Но мне кажется (и признаваться в этом больно), что Папашка не любил свою дочь Пэтси. Наверное, он относился к ней так же, как впоследствии и она ко мне.
Пэтси была поздним ребенком, теперь я это знаю, хотя в то время как-то не задумывался о таких вещах. И когда я вспоминаю прошлое, рассказывая тебе эту историю, то сознаю, что для нее не нашлось места в этой жизни. Если бы она стала дебютанткой, подобно Милочке, что ж, возможно, все сложилось бы иначе. Но Пэтси родилась на ферме и пустилась во все тяжкие, а такого поведения Папашка, несмотря на свои деревенские привычки, вынести не мог.
Папашка не одобрял в Пэтси решительно все – от распушенных по плечам и спине волос с пышным начесом до крошечных мини-юбок, которые она носила. Он терпеть не мог ее белых ковбойских сапожек и не скрывал этого, а еще говорил, что ее пение – сплошная глупость и что она никогда не добьется успеха со своим ансамблем. Во время репетиций он заставлял ее закрывать дверь гаража, чтобы "грохот" не мешал постояльцам. Он терпеть не мог ее вульгарный макияж и кожаные куртки с бахромой и каждый раз не упускал возможности заметить, что она выглядит как самое настоящее отребье.

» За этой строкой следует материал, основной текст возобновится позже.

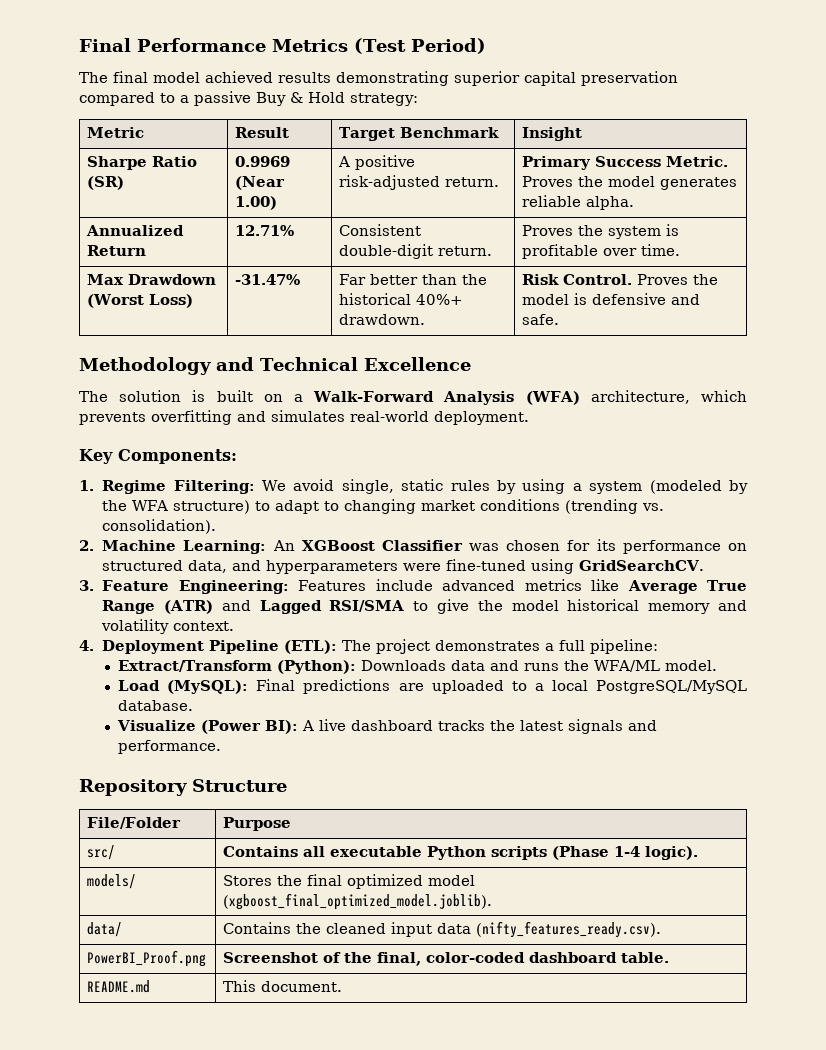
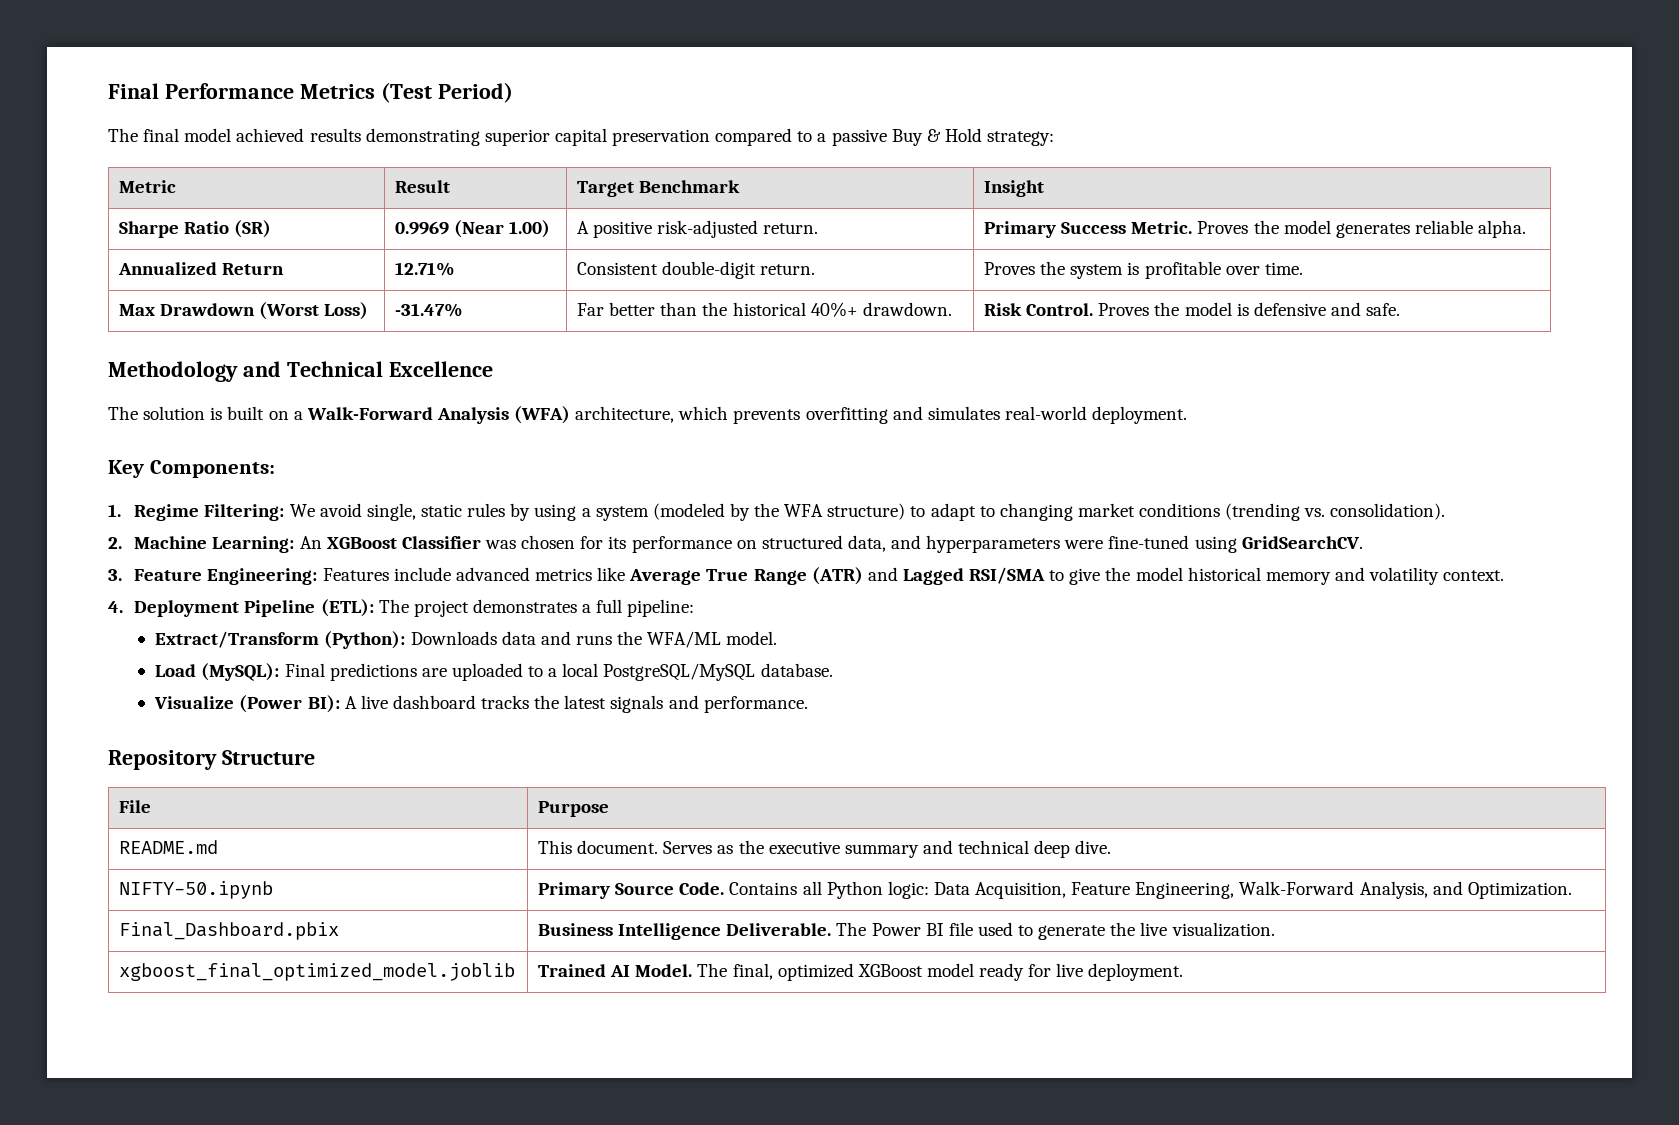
- File/Folder | Purpose
+ File | Purpose
- src/ | Contains all executable Python scripts (Phase 1-4 logic).
- models/ | Stores the final optimized model (xgboost_final_optimized_model.joblib).
- data/ | Contains the cleaned input data (nifty_features_ready.csv).
- PowerBI_Proof.png | Screenshot of the final, color-coded dashboard table.
- README.md | This document.
+ README.md | This document. Serves as the executive summary and technical deep dive.
+ NIFTY-50.ipynb | Primary Source Code. Contains all Python logic: Data Acquisition, Feature Engineering, Walk-Forward Analysis, and Optimization.
+ Final_Dashboard.pbix | Business Intelligence Deliverable. The Power BI file used to generate the live visualization.
+ xgboost_final_optimized_model.joblib | Trained AI Model. The final, optimized XGBoost model ready for live deployment.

Она не оставляла его колкости без ответа, кричала, что обязательно заработает кучу денег, чтобы убраться отсюда к черту на рога, а однажды во время ссоры с отцом разбила вазочку для печенья, полную шоколадной помадки, которую приготовила Милочка. Каждый раз, выходя из кухни, Пэтси не забывала громко хлопнуть дверью.
И все же я с самого начала знал, что моя мать была хорошей певицей, – так говорили Обитатели Флигеля, это подтверждали Жасмин и Маленькая Ида, и даже Большая Рамона с ними соглашалась. По правде говоря, мне и самому нравилось ее пение, и когда я играл во дворе, то украдкой, чтобы не видел Папашка, подбирался поближе к гаражу и слушал, как Пэтси подвывает под аккомпанемент своего ансамбля. Только вот приходилось мириться с бесконечной чередой молодых людей, тянувшихся на задний двор, – гитаристов и ударников. Я знал, что Папашка их всех ненавидит.
Иногда Гоблин начинал приплясывать под музыку Пэтси, и, как случается со многими духами, танец его захватывал: он раскачивался из стороны в сторону, смешно и глупо жестикулируя руками, и откалывал такие коленца, на которые не способен ни один мальчик из плоти и крови. Он словно превращался в кеглю, которая пошатывается, но никак не может упасть, и я тогда чуть не умирал со смеху, глядя на его трюки.
Я тоже пристрастился к этим танцам и, как его единственный партнер, пытался копировать все па. А когда Пэтси выходила из гаража перекурить и замечала меня, то всякий раз кидалась ко мне, как коршун, и осыпала поцелуями, причитая при этом: "И все же ты чертовски милый парнишка". Она как-то странно произносила эту фразу, словно соглашаясь со своим противником в споре, но ведь никто ей и не возражал, разве что этот спор она вела сама с собой.